Marine sediments provide clues for future impact of climate change

The finding challenges prevailing theories and provides critical information to help model how today’s ice sheets will respond to a changing climate.

Researchers from The University of Queensland, Ifremer, NIWA, the University of New South Wales, the Alfred Wegener Institute and CNRS, constructed the first complete record of glacial fluctuations in the Southern Alps of New Zealand by analysing a marine sediment core.

Professor Helen Bostock from UQ's School of the Environment said when the evolution of the New Zealand glaciers was compared to their European and North American counterparts, they were found to retreat simultaneously.

"Our work shows a period of global warming, likely caused by an increase in the global energy imbalance, preceded glacial retreats in both hemispheres at the same time,” Professor Bostock said.

“The finding challenges previous theories of an inter-hemispheric ‘bipolar seesaw’.”

Until now, it was thought the Northern and Southern Hemispheres changed in opposite ways during the Heinrich Stadials, a period when a large influx of melt water to the North Atlantic slowed the Atlantic Meridional Overturning Circulation (AMOC) which caused heat to accumulate in Southern Hemisphere’ oceans enhancing glacial retreat in New Zealand.

Previously, past glacier movements were reconstructed by dating boulders in debris left by glaciers, but they are an incomplete record because they are disturbed by subsequent glacier advances.
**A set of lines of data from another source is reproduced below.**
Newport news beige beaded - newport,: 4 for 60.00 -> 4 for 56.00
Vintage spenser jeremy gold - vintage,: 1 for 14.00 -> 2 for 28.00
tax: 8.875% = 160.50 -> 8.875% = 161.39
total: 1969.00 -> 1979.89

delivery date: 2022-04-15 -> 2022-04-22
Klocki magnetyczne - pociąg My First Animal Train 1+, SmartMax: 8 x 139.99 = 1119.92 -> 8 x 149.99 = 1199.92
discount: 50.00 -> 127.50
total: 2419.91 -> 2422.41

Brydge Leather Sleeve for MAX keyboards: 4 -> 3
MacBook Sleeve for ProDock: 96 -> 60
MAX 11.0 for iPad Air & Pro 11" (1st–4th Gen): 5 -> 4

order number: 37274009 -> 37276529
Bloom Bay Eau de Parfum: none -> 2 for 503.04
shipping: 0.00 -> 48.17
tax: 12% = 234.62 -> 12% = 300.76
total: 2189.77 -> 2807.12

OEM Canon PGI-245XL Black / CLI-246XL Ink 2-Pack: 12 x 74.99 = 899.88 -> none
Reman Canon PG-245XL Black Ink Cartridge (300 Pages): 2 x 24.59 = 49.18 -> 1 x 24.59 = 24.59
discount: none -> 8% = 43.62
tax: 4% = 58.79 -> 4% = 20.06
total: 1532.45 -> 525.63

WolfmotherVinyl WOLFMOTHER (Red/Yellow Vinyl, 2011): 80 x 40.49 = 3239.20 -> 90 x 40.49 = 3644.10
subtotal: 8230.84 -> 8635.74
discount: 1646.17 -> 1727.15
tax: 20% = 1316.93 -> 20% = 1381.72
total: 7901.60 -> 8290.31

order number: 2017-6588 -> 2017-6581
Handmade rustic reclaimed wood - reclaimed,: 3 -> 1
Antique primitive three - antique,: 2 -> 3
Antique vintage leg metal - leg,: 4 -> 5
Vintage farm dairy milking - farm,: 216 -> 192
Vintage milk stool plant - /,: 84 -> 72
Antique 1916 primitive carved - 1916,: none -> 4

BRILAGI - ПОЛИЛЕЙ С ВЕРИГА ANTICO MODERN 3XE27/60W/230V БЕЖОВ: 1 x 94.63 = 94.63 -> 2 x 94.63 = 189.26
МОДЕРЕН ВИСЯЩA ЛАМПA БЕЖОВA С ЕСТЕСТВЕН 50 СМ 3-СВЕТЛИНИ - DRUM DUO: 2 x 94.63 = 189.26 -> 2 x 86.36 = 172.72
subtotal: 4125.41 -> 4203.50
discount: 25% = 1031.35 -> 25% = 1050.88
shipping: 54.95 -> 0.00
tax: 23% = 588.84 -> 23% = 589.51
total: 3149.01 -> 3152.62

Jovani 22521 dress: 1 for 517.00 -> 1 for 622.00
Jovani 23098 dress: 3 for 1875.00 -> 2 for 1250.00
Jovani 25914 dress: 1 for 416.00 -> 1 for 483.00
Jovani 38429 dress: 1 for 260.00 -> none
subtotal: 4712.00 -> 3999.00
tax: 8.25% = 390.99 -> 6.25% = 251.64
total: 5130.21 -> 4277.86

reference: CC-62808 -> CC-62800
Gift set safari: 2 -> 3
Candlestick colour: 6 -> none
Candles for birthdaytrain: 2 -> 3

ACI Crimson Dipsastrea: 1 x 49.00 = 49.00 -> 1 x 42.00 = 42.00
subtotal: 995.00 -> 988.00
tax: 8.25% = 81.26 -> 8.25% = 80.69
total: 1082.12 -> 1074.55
“Marine sediment cores provide a time capsule, a continuous, well-dated history of the glacial expansion and retreat, unlike dating boulders,” Professor Bostock said.  

“The record of glacial sediments can also be directly compared with past changes in ocean temperatures recorded by microfossils preserved in the sediment.

“The record shows a tight connection between warming oceans and glacial retreat.”

Dr Samuel Toucanne, lead author and Ifremer researcher said the study demonstrated the complex, sensitive and interconnected nature of the Earth's climate system.

“A better understanding of these past climate mechanisms is essential for refining current prediction models and anticipating the impact of global climate change linked to human activities.”

The research was published in Nature Geoscience.